Nine Ways in Which Spanish Is Better Than English

Es la verdad

This week I finally finished up my Spanish classes after two years and four months. I feel like I've learned all I can for now, even though there is still clearly much more to learn. (In other words, I'm nowhere near fluent, but I'm pretty well-versed for a tourist.) Learning a language makes me think about English, too, and how strange, frustrating, complicated, useful, and beautiful it is. I still think it's the most fascinating language in the world. But here are nine ways in which Spanish is better:

  1. Amigo/amiga. Spanish has both male and female versions of many nouns, whereas the word "friend" has tortured many an English listener who has been secretly in love with somebody: "I was with a friend last night." "Can I bring a friend?" "I'm going to Europe with a friend." How much less confused we would be if we could immediately discern the sex of said friend.
  2. Novio/novia. "Boyfriend" and especially "girlfriend" also contain some level of ambiguity in English. If a woman says, "My girlfriend and I went shopping last night," does she mean her platonic female friend or her lesbian lover? A Spanish speaker would simply use "amiga" for the former, "novia" for the latter, and that would make everything clear.
  3. The plural you. Spanish speakers say "ustedes". Some also use the informal "vosotros". In any event, Spanish, like many other non-English languages, includes the extremely useful plural form of "you" – a different pronoun to use when talking to two or more people. (The best we can do in English is to say "y'all" in the South, "yous" in New Jersey, and the halfhearted "you guys" everywhere else.) Again, you know how this can get English speakers in trouble: a phrase like "I want you to come to my house for dinner" sure leaves a lot of room for interpretation. Me alone? Me and my wife?
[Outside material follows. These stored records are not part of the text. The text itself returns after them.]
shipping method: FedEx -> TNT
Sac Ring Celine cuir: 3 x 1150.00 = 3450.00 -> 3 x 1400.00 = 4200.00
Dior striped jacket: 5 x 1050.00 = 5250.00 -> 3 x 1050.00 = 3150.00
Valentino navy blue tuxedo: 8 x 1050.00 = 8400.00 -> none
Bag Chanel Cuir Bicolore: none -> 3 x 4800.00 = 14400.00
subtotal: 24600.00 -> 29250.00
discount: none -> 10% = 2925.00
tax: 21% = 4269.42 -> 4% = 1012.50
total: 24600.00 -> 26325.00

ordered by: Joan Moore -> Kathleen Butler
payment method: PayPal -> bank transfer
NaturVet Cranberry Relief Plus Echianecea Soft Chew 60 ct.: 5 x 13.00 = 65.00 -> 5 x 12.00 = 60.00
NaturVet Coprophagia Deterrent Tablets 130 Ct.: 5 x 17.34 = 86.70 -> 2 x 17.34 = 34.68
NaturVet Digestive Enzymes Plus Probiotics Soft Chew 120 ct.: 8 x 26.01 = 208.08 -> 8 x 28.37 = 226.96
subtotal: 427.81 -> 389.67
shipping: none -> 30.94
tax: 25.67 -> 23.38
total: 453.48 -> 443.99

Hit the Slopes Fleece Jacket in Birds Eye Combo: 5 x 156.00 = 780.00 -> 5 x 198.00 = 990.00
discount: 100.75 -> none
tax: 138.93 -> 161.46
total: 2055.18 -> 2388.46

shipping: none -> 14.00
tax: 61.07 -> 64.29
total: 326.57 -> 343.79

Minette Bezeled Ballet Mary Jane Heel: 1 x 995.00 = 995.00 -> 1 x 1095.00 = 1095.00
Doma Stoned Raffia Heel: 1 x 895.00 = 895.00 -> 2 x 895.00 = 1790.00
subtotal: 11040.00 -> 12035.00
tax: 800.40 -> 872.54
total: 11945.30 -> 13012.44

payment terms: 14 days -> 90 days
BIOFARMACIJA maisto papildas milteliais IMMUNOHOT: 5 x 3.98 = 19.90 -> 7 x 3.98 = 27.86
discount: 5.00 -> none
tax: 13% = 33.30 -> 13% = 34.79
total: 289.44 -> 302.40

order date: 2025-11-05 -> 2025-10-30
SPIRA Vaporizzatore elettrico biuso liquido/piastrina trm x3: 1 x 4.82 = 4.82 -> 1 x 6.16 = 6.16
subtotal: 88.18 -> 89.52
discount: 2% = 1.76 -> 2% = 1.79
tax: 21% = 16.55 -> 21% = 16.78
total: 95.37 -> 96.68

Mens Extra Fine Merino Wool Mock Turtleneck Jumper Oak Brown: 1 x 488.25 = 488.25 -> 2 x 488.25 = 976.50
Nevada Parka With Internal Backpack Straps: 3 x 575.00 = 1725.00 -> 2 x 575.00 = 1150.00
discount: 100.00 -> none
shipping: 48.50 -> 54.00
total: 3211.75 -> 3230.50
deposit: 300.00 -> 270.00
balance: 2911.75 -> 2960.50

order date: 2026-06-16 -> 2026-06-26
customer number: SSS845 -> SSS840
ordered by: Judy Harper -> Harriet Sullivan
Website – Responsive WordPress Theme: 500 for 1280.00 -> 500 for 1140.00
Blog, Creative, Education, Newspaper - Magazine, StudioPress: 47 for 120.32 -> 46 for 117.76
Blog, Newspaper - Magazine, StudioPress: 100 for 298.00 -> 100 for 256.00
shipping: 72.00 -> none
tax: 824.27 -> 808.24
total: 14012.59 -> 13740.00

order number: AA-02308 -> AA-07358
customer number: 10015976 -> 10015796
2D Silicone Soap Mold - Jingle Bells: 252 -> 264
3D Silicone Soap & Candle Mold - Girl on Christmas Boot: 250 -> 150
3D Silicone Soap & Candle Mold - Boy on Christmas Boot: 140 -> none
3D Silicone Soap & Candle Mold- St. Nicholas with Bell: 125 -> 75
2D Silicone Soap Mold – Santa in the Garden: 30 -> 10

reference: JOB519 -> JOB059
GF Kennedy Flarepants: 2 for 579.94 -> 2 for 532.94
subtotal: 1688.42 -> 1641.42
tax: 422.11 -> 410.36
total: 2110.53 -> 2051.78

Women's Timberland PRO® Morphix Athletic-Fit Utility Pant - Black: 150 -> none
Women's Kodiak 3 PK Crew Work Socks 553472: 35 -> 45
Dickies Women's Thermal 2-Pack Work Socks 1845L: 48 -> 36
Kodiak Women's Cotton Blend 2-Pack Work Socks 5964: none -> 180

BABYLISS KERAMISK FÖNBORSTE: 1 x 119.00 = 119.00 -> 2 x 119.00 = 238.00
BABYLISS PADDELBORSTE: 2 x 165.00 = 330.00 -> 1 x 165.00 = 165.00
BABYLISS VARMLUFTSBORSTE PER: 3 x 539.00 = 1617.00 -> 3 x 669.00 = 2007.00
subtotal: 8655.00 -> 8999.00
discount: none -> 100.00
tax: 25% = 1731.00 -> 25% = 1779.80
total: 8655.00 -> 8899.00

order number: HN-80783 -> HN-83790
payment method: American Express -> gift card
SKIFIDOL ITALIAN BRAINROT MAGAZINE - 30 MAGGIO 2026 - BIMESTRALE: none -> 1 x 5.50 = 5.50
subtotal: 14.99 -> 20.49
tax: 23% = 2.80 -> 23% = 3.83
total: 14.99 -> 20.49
What's your intention? (That said, I'm no fan of languages, like Spanish, that still use both formal and informal forms of "you"; all it does is force us to learn more verb conjugations.)
  4. Different ways to say "I love you". You can see that English provides many pitfalls for the nervous single person looking for love – pitfalls which don't exist in Spanish. For example, "I love you" can mean many different things in our language, and it's sometimes disastrously misinterpreted. But in Spanish, "te amo" means "I love you romantically" and "te quiero" means "I love you as a friend or relative". So convenient. (Off-topic: points taken off from Spanish for the confusing verb "esperar", which can main to wait, to hope for, or to expect.)
  5. The double, triple, quadruple negative. One strict English rule is that a double negative is wrong, and makes you sound uneducated: "I don't have no money." But that's perfect Spanish! In fact, it's absolutely fine to say, in Spanish, "I don't have no money never," if you want to emphasize your penniless situation. I personally think that's great.
  6. Everything is phonetic. Okay, not everything: you do have "LL" sounding like "Y", and "C" and "G" each have two sounds in Spanish, hard and soft, depending on the vowel that follows it. But that's it. And even those follow strict rules. Otherwise, every letter makes exactly one sound, and accent symbols tell you where to, well, put the accent. Meanwhile, look at the mess that is English. How, for example, can anyone tell by sight that the "ough" in through, tough, trough, and though should be pronounced four different ways?
  7. No tricky sounds that others can't easily emulate. Spanish does ask you to roll your "R"s once in a while. And the "J" asks for a weird throat-clearing sound, but you can get away with making it sound like a normal "H" (think "San Jose"). Otherwise, unlike German, French, Mandarin, Arabic, etc., it has nothing that a speaker of almost any other language can't pronounce. Meanwhile, we as native English speakers should note how difficult our "th" sound – whether it's the soft "th" in this or the hard "th" in thing – is for most non-English speakers to say correctly. "This thing" will usually come out as "dis ting", "zis sing", or any combination thereof.
  8. Simple plurals. Here's where English really blows. How can you adequately explain why the plural of house is houses while the plural of mouse is mice and the plural of moose is moose? And why is children the plural of child? To pluralize a noun in Spanish, you simply add an "-s" if the noun ends in a vowel or "-es" if the noun ends in a consonant. The only wacky exception is that for nouns ending in "Z", you have to change the "Z" to a "C". Big wow. Other than that, the rules can't be simpler.
  9. -ísimo. I end with a personal favorite. Got an adjective? Want to emphasize it? Where we boring English speakers are stuck with overused adverbs like "really", "quite", and "very", Spanish speakers get to add the suffix -ísimo. Something really big? grandísimo. Something very easy? facilísimo. And that, mis amigos, is buenísimo.